## WORK TASK:
Return a copy of every line in the data below that contains "time".

## THE DATA:
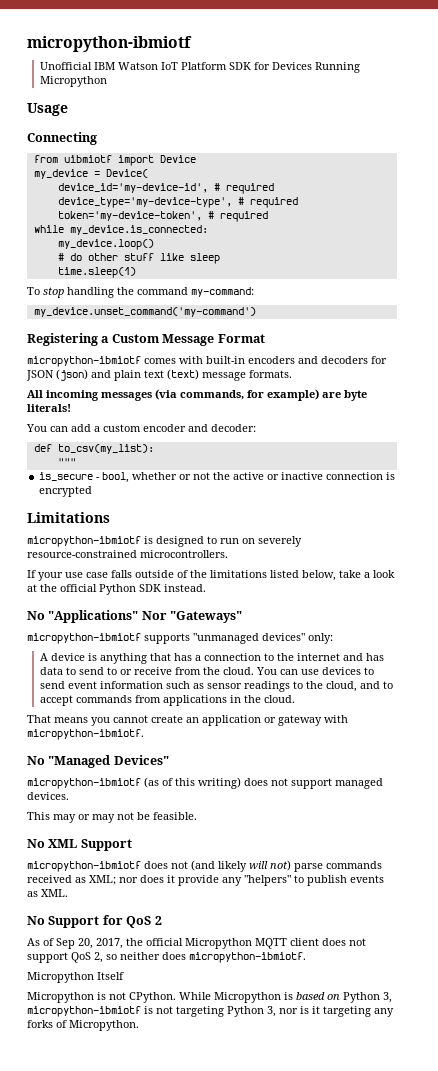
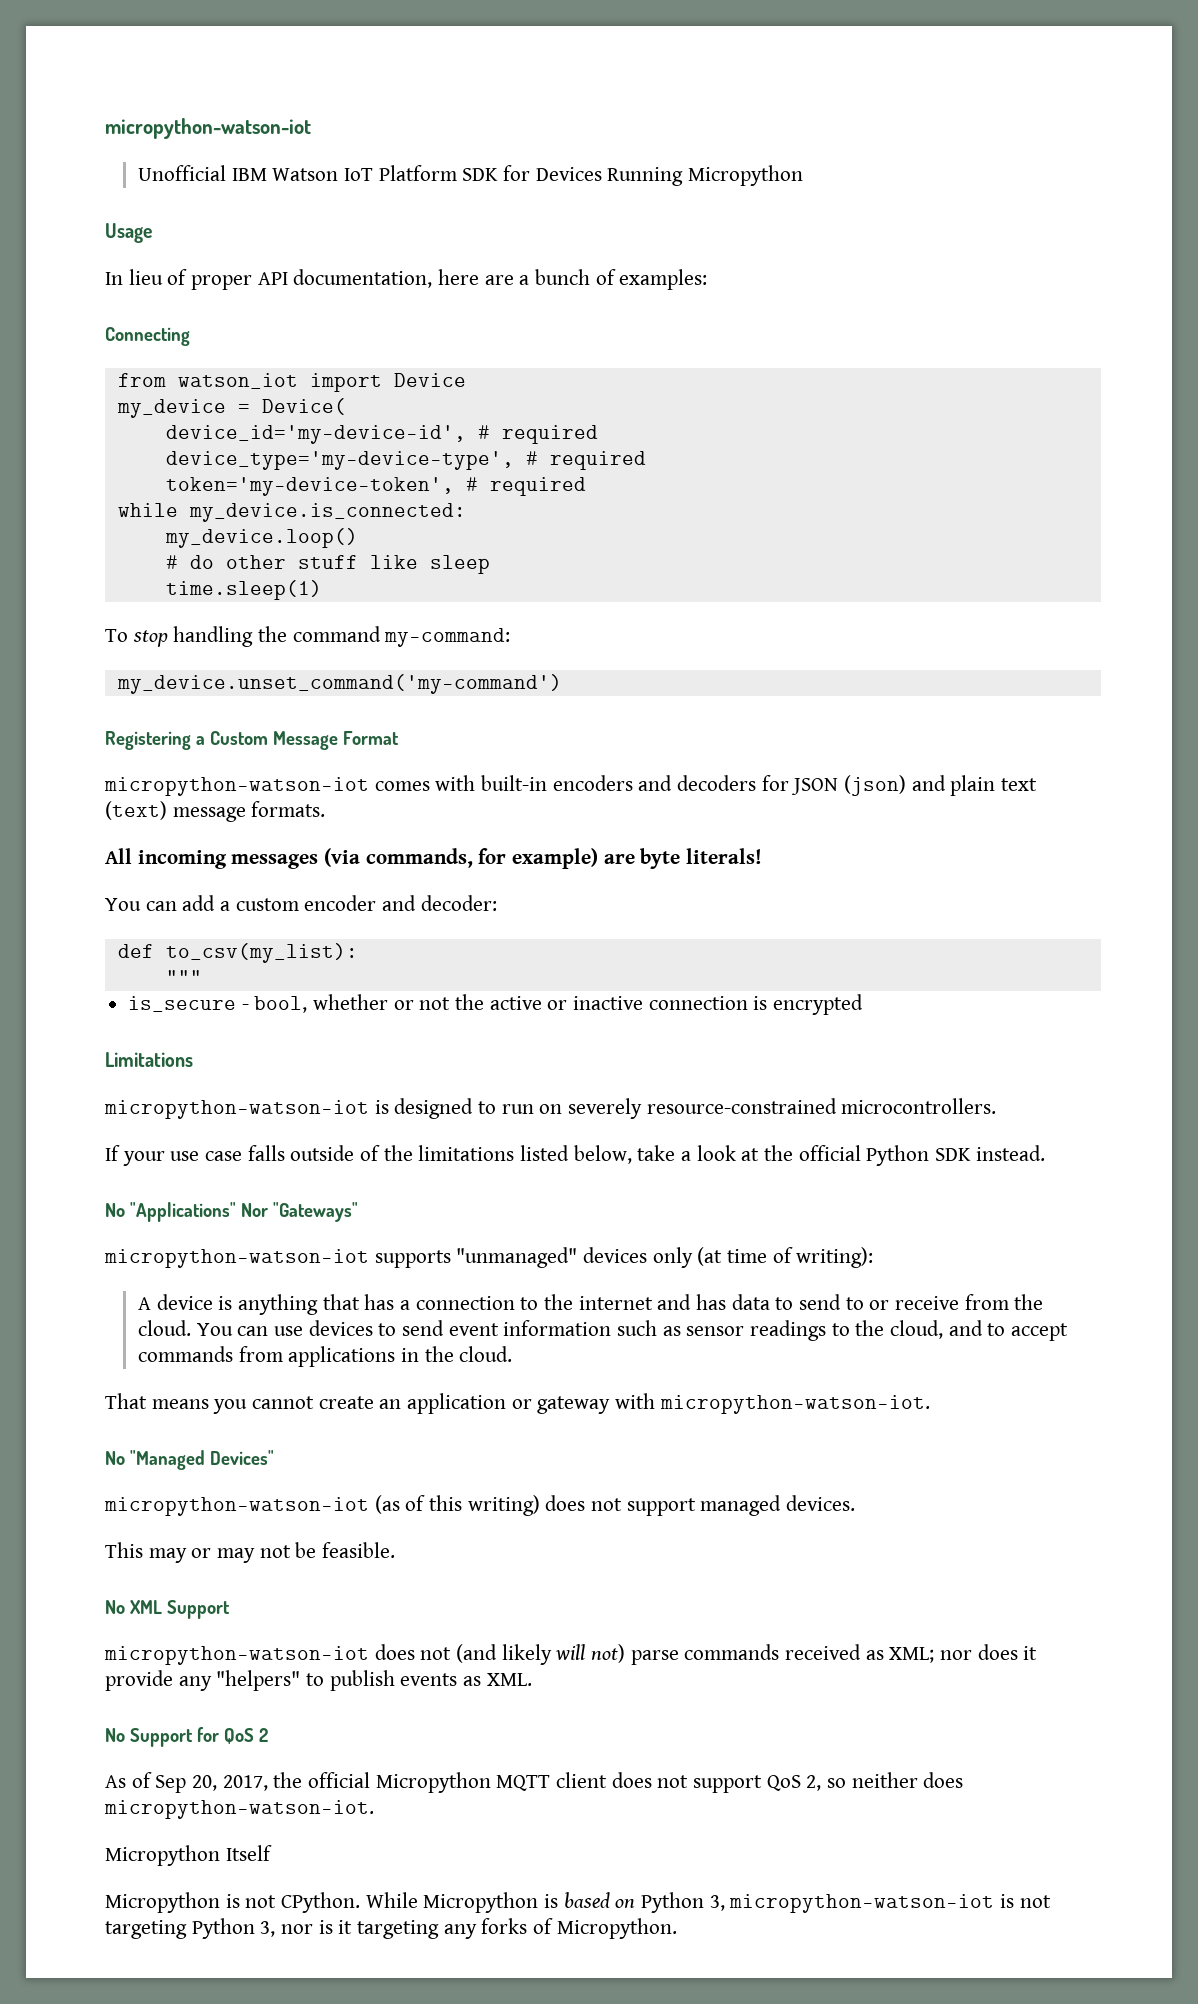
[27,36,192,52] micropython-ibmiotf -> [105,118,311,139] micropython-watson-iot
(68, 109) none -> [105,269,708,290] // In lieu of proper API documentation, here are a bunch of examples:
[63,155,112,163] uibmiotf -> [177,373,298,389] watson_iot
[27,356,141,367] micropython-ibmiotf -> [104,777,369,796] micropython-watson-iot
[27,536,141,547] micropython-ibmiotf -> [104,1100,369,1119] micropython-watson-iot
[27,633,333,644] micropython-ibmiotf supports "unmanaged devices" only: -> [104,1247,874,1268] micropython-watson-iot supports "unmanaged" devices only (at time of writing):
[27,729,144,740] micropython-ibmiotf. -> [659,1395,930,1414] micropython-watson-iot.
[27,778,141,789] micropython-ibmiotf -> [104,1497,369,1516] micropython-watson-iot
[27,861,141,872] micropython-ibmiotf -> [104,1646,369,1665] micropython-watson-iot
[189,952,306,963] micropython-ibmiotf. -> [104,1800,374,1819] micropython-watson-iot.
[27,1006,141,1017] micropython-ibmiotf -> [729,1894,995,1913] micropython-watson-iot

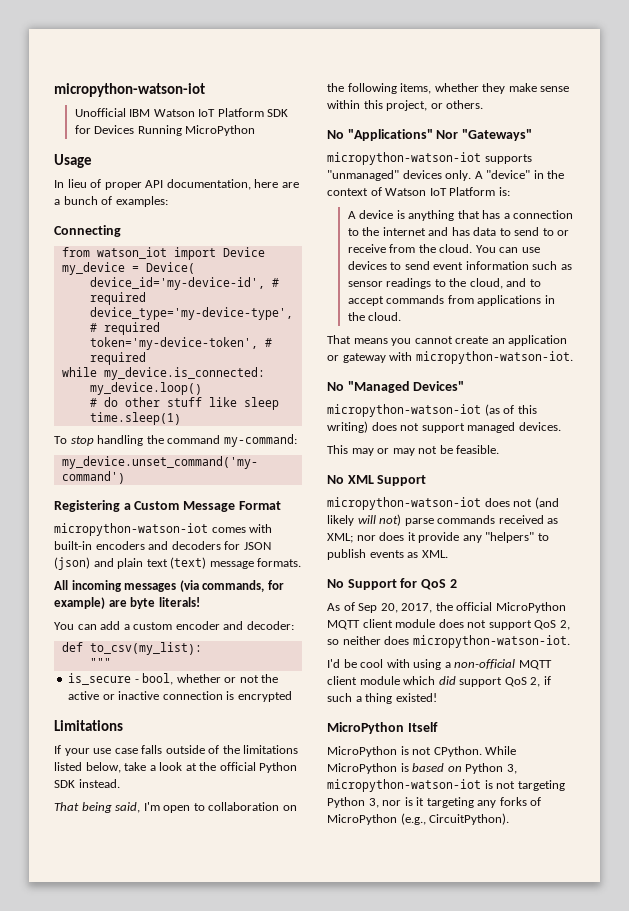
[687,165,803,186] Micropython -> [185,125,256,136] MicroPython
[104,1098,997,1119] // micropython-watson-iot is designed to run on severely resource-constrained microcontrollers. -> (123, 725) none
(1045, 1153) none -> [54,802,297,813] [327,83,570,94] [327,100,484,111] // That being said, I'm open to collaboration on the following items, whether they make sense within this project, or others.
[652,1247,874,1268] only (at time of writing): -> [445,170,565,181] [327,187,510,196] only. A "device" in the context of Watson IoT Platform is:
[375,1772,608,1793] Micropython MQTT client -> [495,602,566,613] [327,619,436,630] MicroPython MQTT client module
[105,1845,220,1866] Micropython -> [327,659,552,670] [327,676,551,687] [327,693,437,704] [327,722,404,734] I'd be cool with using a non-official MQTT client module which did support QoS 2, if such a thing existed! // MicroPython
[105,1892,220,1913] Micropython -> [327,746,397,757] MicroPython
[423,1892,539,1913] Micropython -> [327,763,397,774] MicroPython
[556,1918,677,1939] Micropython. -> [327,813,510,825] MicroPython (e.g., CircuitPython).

## EXERCISE OUTPUT:
[27,633,333,644] micropython-ibmiotf supports "unmanaged devices" only: -> [104,1247,874,1268] micropython-watson-iot supports "unmanaged" devices only (at time of writing):
[652,1247,874,1268] only (at time of writing): -> [445,170,565,181] [327,187,510,196] only. A "device" in the context of Watson IoT Platform is:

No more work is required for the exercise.